Padahal, imunisasi merupakan layanan kesehatan inti yang harus diprioritaskan sekalipun sedang pandemi. Apabila banyak bayi dan anak balita yang tidak mendapatkan imunisasi dasar lengkap, wabah bisa terjadi yang dapat mengakibatkan banyak anak sakit berat, cacat, bahkan meninggal.
Kita harus bisa mengatasi ketertinggalan cakupan imunisasi kita untuk mencapai dan memberikan perlindungan kepada anak-anak kita.
”Oleh karena itu, layanan imunisasi dasar harus tetap diberikan di fasyankes dengan tetap menjalakan protokol kesehatan secara ketat. Pada wilayah dengan penularan tinggi, imunisasi bisa ditunda paling lambat satu bulan. Setelah itu, imunisasi bisa segera diberikan,” tutur Sri.
Direktur Pencegahan dan Pengendalian Penyakit Menular Langsung Kementerian Kesehatan Siti Nadia Tarmizi mengatakan, dari survei cepat yang dilakukan Unicef bersama Kementerian Kesehatan terkait imunisasi pada masa pandemi, ditemukan sebanyak 22,63 persen orangtua tidak mau membawa anaknya untuk imunisasi dan 13,35 persen menyatakan tidak tahu atau ragu. Hal itu dinilai menjadi tantangan karena imunisasi pada bayi dan anak balita merupakan program nasional yang harus tetap dilakukan secara rutin.
”Walaupun ini tugas berat, kita harus bisa menyelesaikannya karena jumlah kelahiran baru juga meningkat. Kita harus bisa mengatasi ketertinggalan cakupan imunisasi kita untuk mencapai dan memberikan perlindungan kepada anak-anak kita, khususnya bayi dan balita sesuai dengan tahapannya,” ujarnya.
Vaksinasi dewasa
Selain vaksinasi pada anak, Ketua Satuan Tugas Imunisasi Dewasa Perhimpunan Dokter Spesialis Penyakit Dalam Indonesia (Papdi) Samsuridjal Djauzi menuturkan, vaksinasi pada kelompok usia dewasa juga harus diperhatikan. Itu terutama pada penduduk geriatri atau lansia yang imunitas tubuhnya melemah.

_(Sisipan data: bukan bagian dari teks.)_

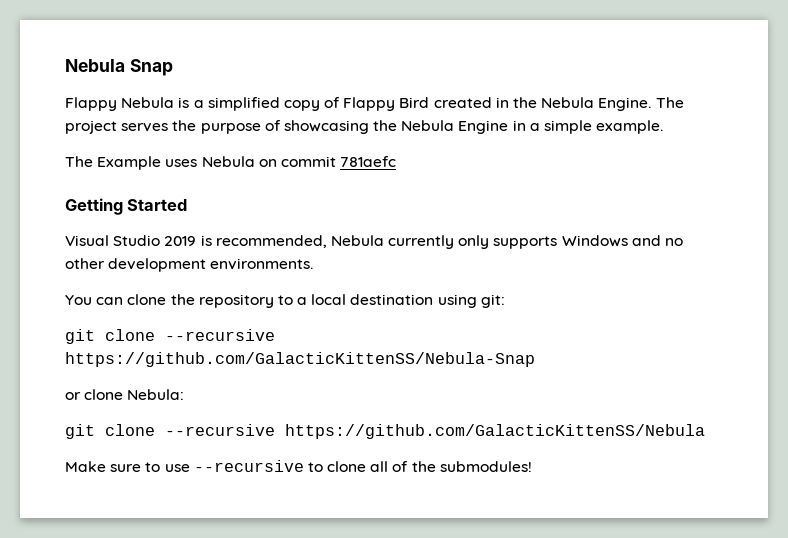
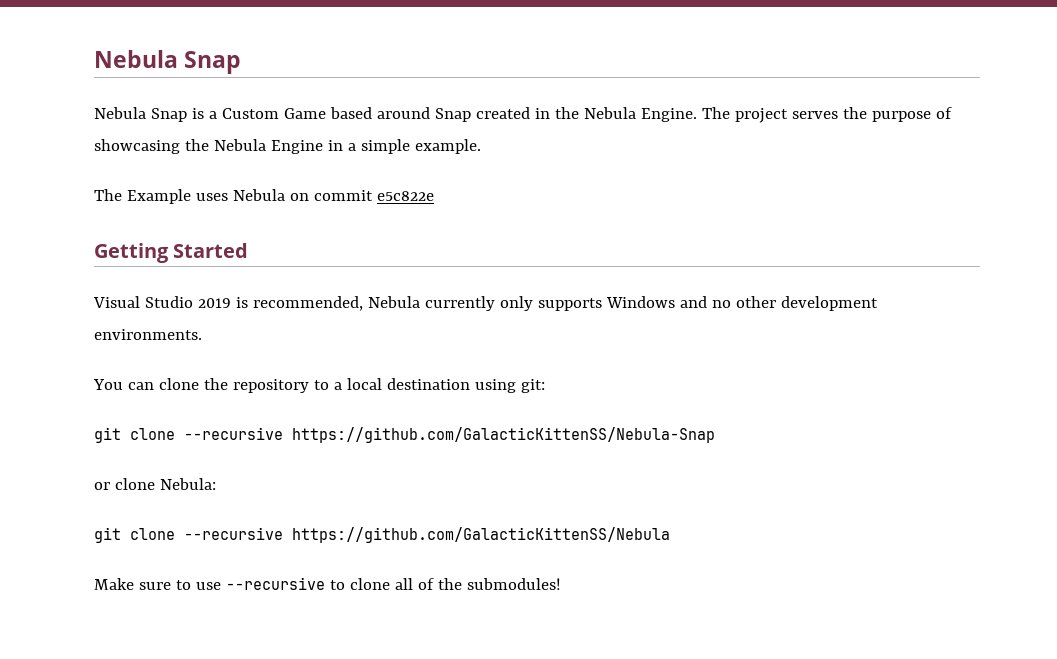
[65,97,430,111] Flappy Nebula is a simplified copy of Flappy Bird -> [94,107,471,122] Nebula Snap is a Custom Game based around Snap
[340,156,397,167] 781aefc -> [376,191,434,201] e5c822e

Vaksinasi pada usia dewasa juga diperlukan pada kelompok orang dengan risiko tinggi, seperti pada pekerja kesehatan, karyawan, serta pelaku perjalanan. Organisasi Kesehatan Dunia (WHO) telah menganjurkan kegiatan vaksinasi influenza bisa ditingkatkan. ”Kenyataannya, para era Covid-19, cakupan imunisasi pada umumnya menurun, termasuk influenza,” ucapnya.
Samsuridjal menyampaikan, cakupan vaksinasi influenza untuk tenaga kesehatan di Indonesai masih sangat kecil jika dibandingkan dengan sejumlah negara lain, seperti Hong Kong (20-50 persen), Korea (80-90 persen), dan Singapura (39 persen). Cakupan influenza bagi tenaga kesehatan di Indonesia masih di bawah 10 persen.
Menurut dia, vaksinasi influenza di masa pandemi membantu dalam upaya penapisan Covid-19. Tidak hanya itu, vaksinasi ini juga dapat melindungi perburukan yang bisa terjadi ketika tertular Covid-19. Koinfeki influenza dan Covid-19 memiliki tingkat kematian dua kali lebih tinggi daripada yang tidak. Selain itu, risiko terjadinya gangguan jantung serta gangguan organ lain yang lebih berat juga lebih tinggi.
”Akses pada layanan imunisasi dewasa diharapkan bisa mudah dijangkau. Kerja sama lintas sektor juga diperlukan untuk mendukung vaksinasi dewasa. Pemerintah bisa menyediakan layanan vaksinasi influenza bagi tenaga kesehatan, sementara perusahaan juga bisa menyediakan fasilitas vaksinasi influenza bagi pekerjanya,” kata Samsuridjal.